Provided records:
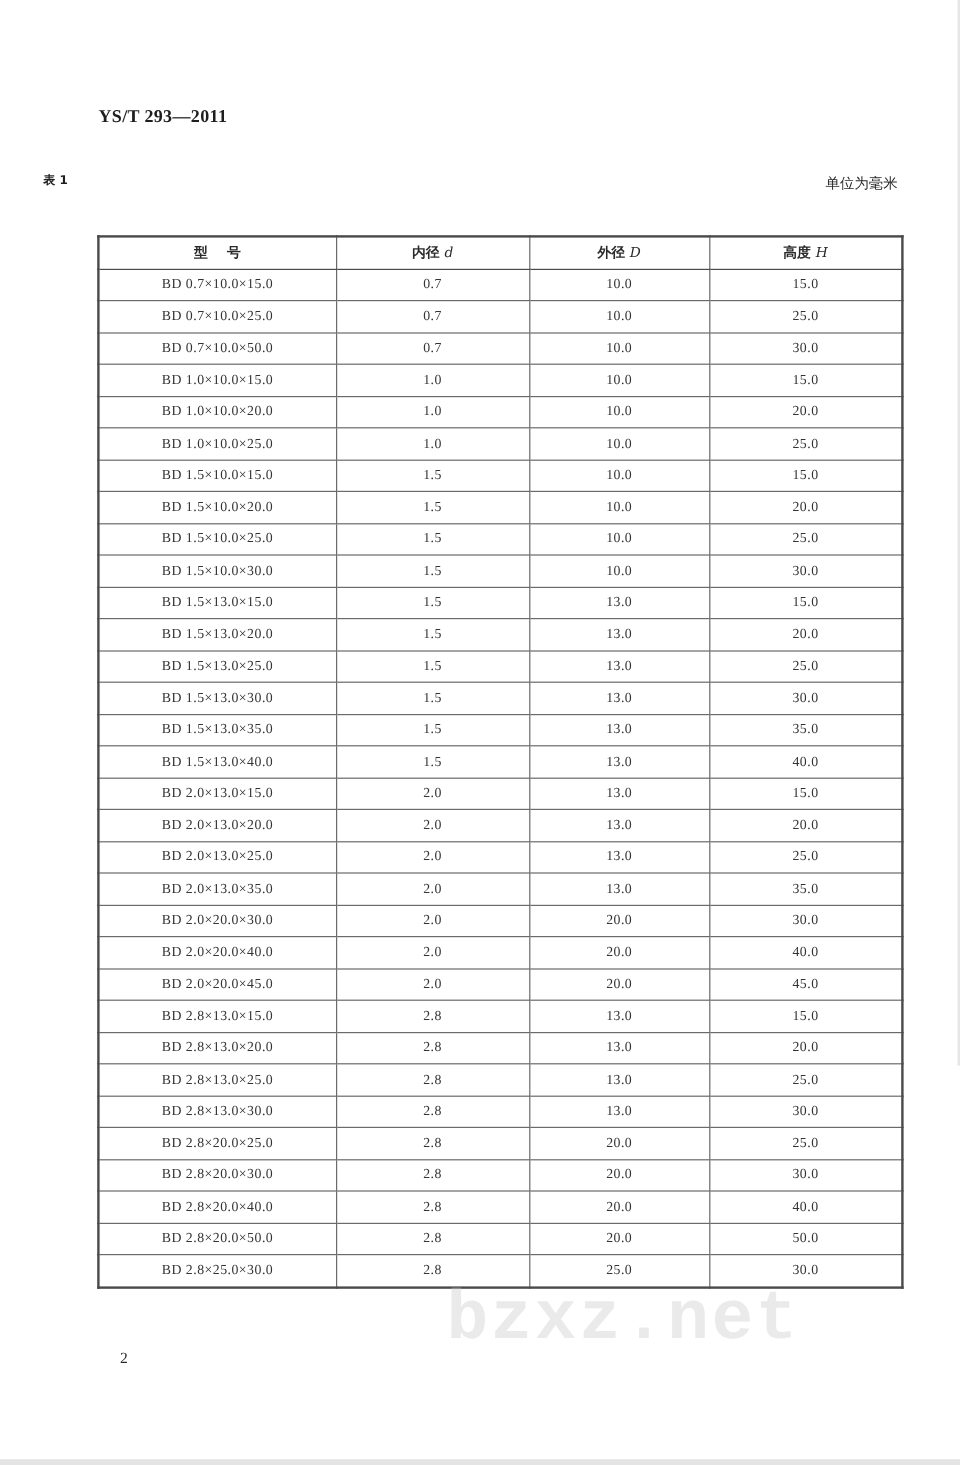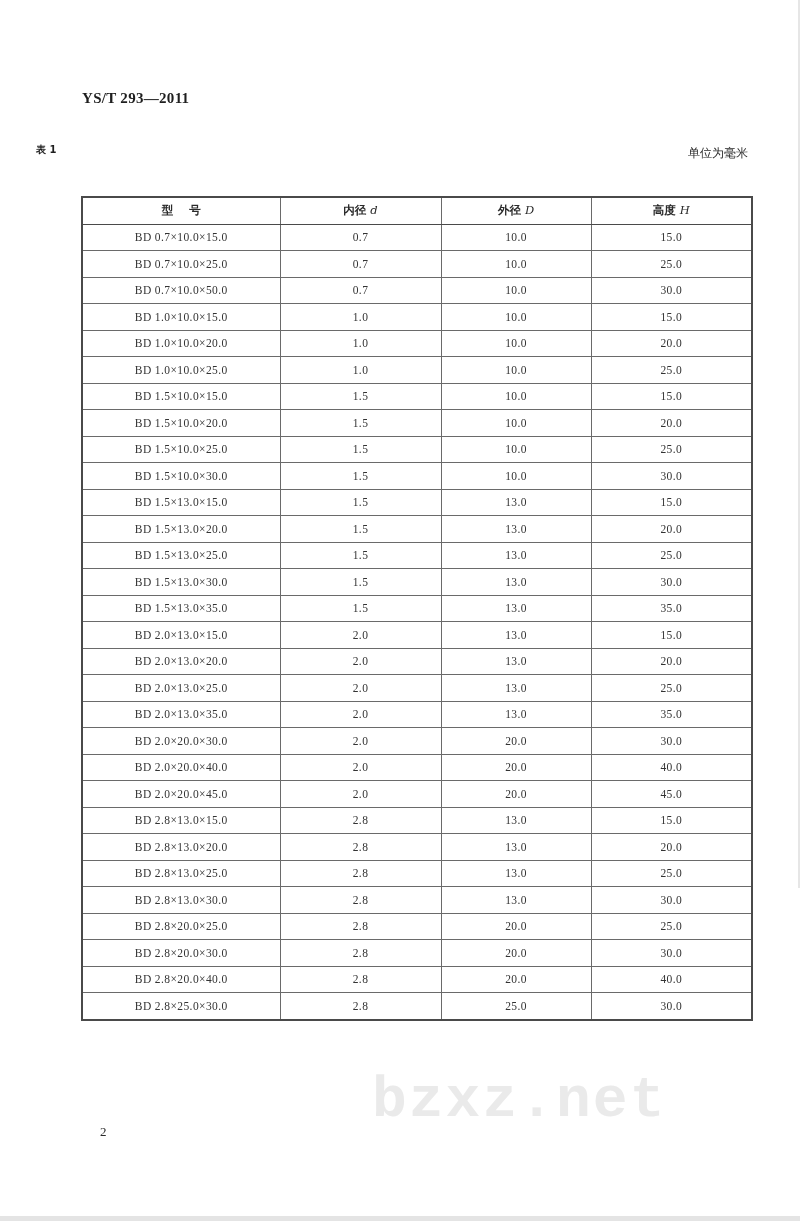--- a/index.html
+++ b/index.html
@@ -250,6 +250,12 @@
           <td>35.0</td>
         </tr>
         <tr>
+          <td>BD 1.5×13.0×40.0</td>
+          <td>1.5</td>
+          <td>13.0</td>
+          <td>40.0</td>
+        </tr>
+        <tr>
           <td>BD 2.0×13.0×15.0</td>
           <td>2.0</td>
           <td>13.0</td>

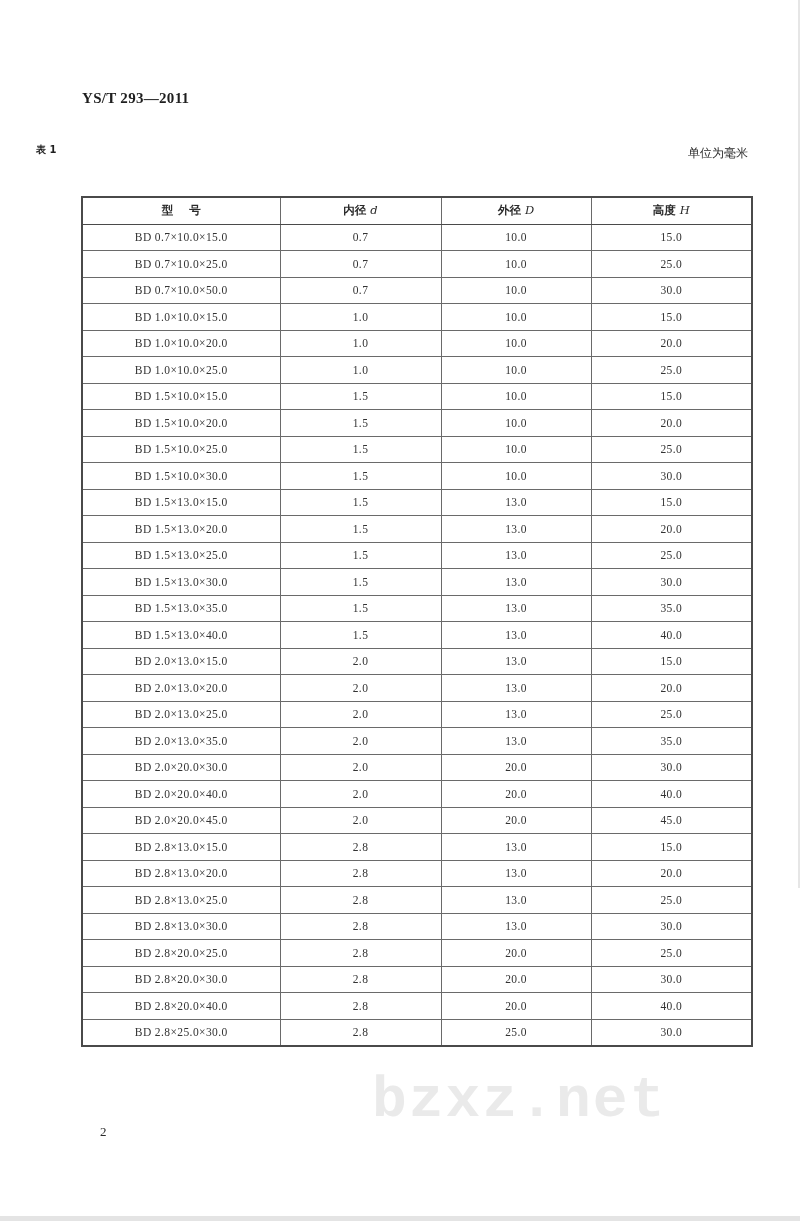--- a/index.html
+++ b/index.html
@@ -340,6 +340,12 @@
           <td>40.0</td>
         </tr>
         <tr>
+          <td>BD 2.8×20.0×50.0</td>
+          <td>2.8</td>
+          <td>20.0</td>
+          <td>50.0</td>
+        </tr>
+        <tr>
           <td>BD 2.8×25.0×30.0</td>
           <td>2.8</td>
           <td>25.0</td>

Problem requirements: Output the records above exactly as written, but leave out the pictures.

Problem solution:
--- a/index.html
+++ b/index.html
@@ -250,6 +250,12 @@
           <td>35.0</td>
         </tr>
         <tr>
+          <td>BD 1.5×13.0×40.0</td>
+          <td>1.5</td>
+          <td>13.0</td>
+          <td>40.0</td>
+        </tr>
+        <tr>
           <td>BD 2.0×13.0×15.0</td>
           <td>2.0</td>
           <td>13.0</td>

--- a/index.html
+++ b/index.html
@@ -340,6 +340,12 @@
           <td>40.0</td>
         </tr>
         <tr>
+          <td>BD 2.8×20.0×50.0</td>
+          <td>2.8</td>
+          <td>20.0</td>
+          <td>50.0</td>
+        </tr>
+        <tr>
           <td>BD 2.8×25.0×30.0</td>
           <td>2.8</td>
           <td>25.0</td>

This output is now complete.